Should robots be able to detected in which direction they can navigate the obstacles?

Hey again,

this is relevant as every year there are discussions on pre-mapping of obstacles: if the teams are not allowed to “hard-code” the directions, they have to be able to detect a suitable way to get around the obstacles.
So, can we expect the robot to be able to detect in which direction they can navigate the obstacles?

Our discussion resulted in “generally they have to, but it depends on the situation”.

Scenarios & what we thought:

  • On the left, there is a wall. On the right, there is enough space. Our opinion: the robot should be able to detect that.

  • On the left, there is a ramp. On the right, there is enough space. Our opinion: could be pretty hard to detect, though not impossible…

  • On the left, the field ends (in Germany, the fields are placed ~50cm above the ground => robot would fall down). On the right, there is enough space.

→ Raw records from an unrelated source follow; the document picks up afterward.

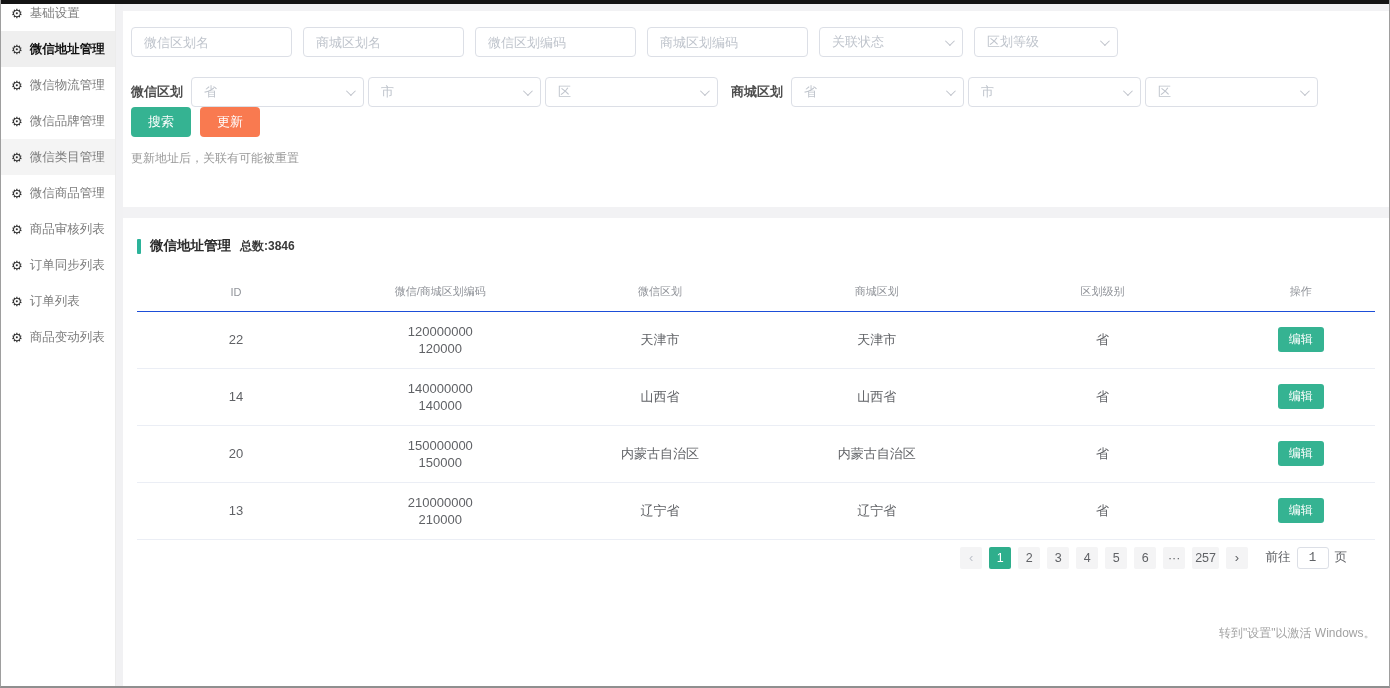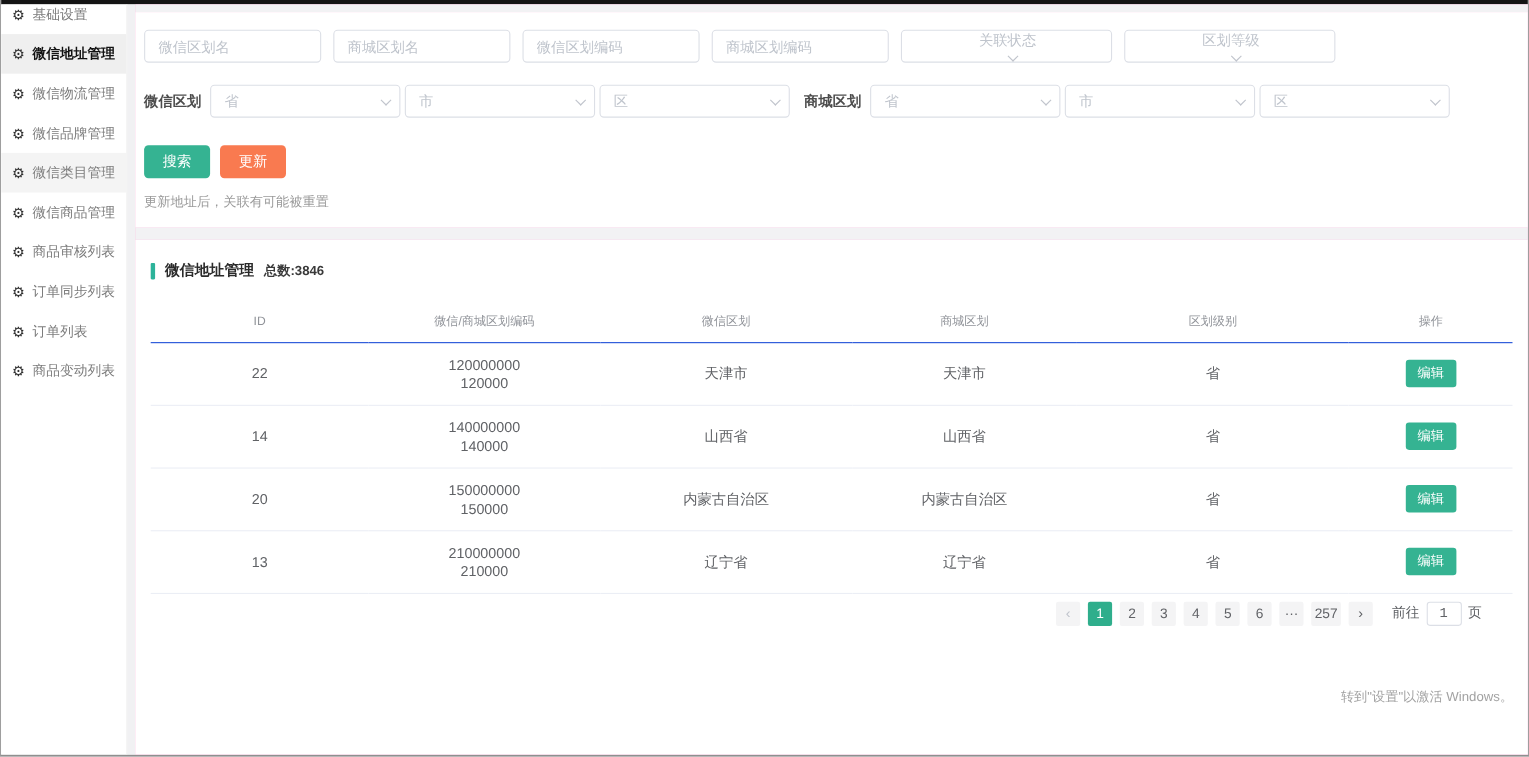"微信区划名" .content { background: #f9a8d4 -> #14b8a6 }
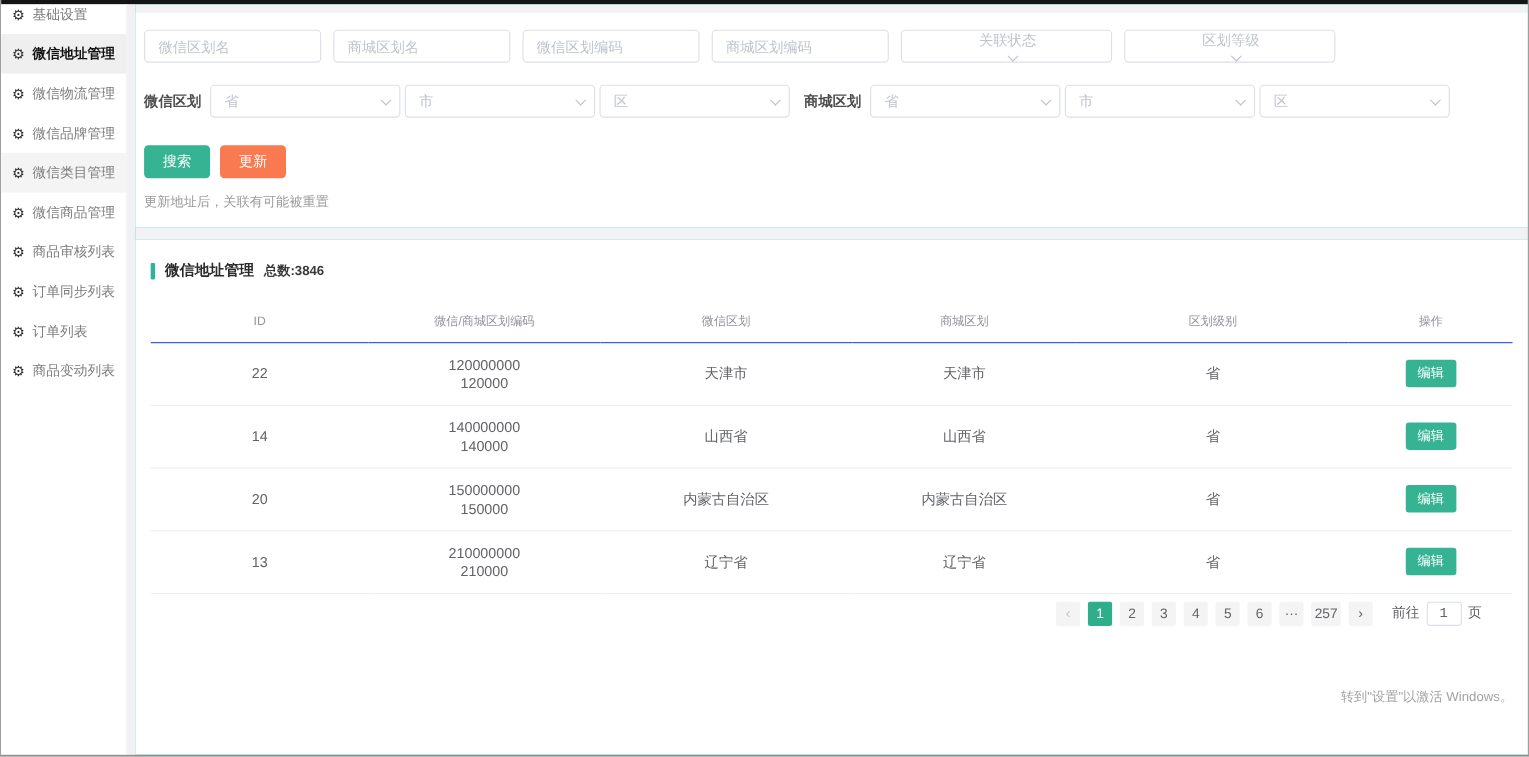"关联状态" .sel.w172 { flex-direction: column -> none; width: 192px -> 144px }
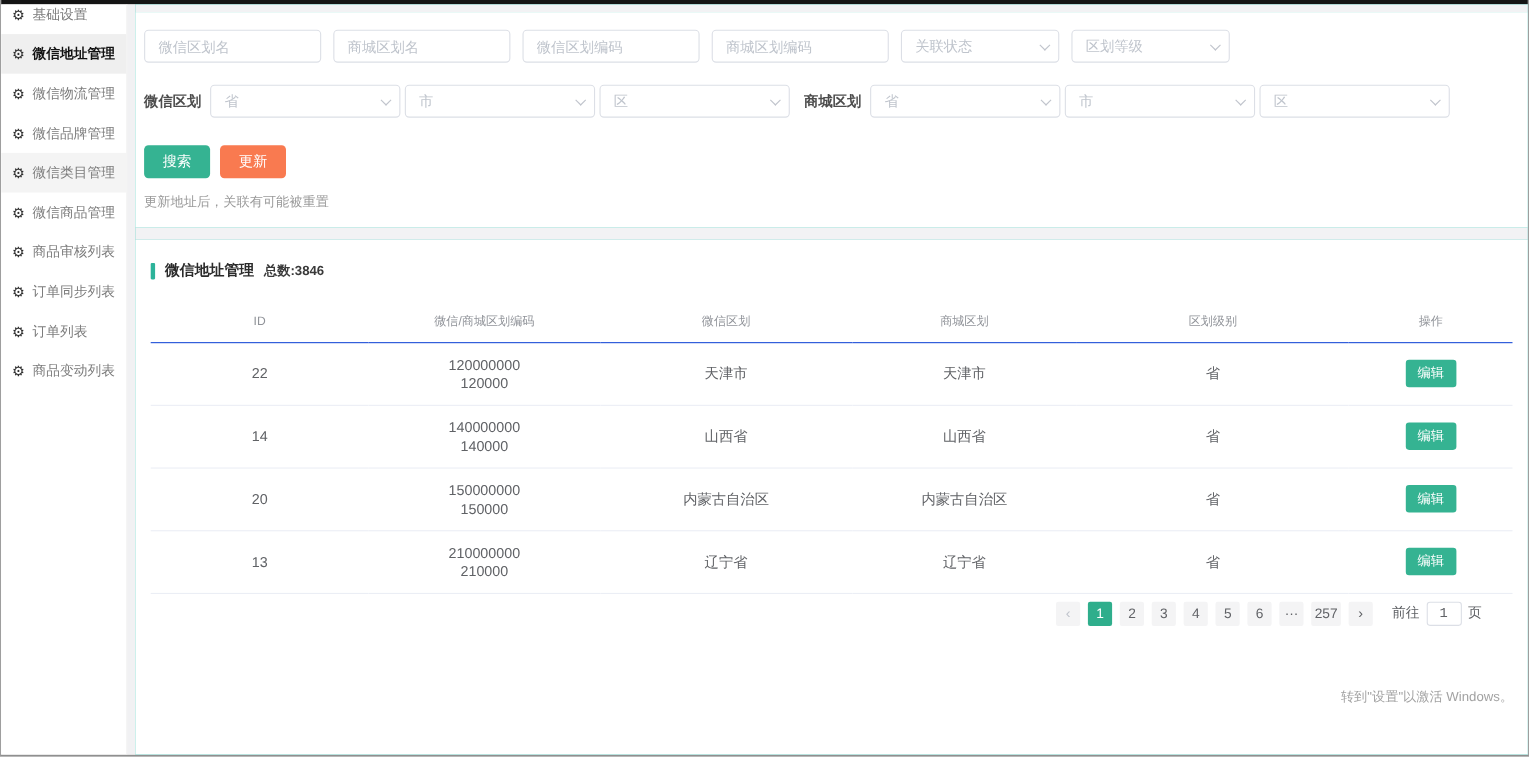"搜索" .btn-row { margin-top: 25px -> none }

Our opinion: we can’t expect them to detect that.

What do you think?

Best regards,

Hi Oskar,

Yes, we’re quite aware that this is a controversial topic every year. And you are correct in that there is a limit to how much the field designer can expect from the team.

The reason why this hasn’t been clarified in the rules and has always been vague is because it is just impossible to come up with a generalised rule without any edge cases whilst allowing the field designs to be versatile (so once again I can only answer in a “general” sense, and the specifics are tbd by the local field designers).

So for your 3 scenarios:

• Scenario 1:
Yes, I think the robot should be able to detect this.

• Scenario 2:
This is a tricky one. In general no. We are not expecting teams to detect ramps in this way, so in theory field designers shouldn’t deliberately make a course where the robot must recognise this scenario. But that doesn’t mean obstacle paths and ramp locations can be in proximity. If you’re robot just so happens to be excessively huge, and as a consequence must detect the ramp to move the other way, this can be a situation where the course can be unchanged.

• Scenario 3:
No. (I mean if you’re team can create such a system, it can also be used for other purposes so go for it!!)

At the end of the day, this whole “premapping” rule is not in place to raise the difficulty of those that are tackling the rule with respect, but to penalise teams that are trying to cheat. At least in the international competitions, if you feel like the field designer is taking advantage of this rule and covering a legitimate team, you can probably argue for a change.

Does this answer your question?


Kai Junge
TC 2019

1 Like

Hello Kai,

thanks for the reply. Actually I am asking as a field designer as we wanted to know, what we can expect from the (best) teams (e.g. in Hanover at Euro 2019) and I think your post answered that question very well, thank you!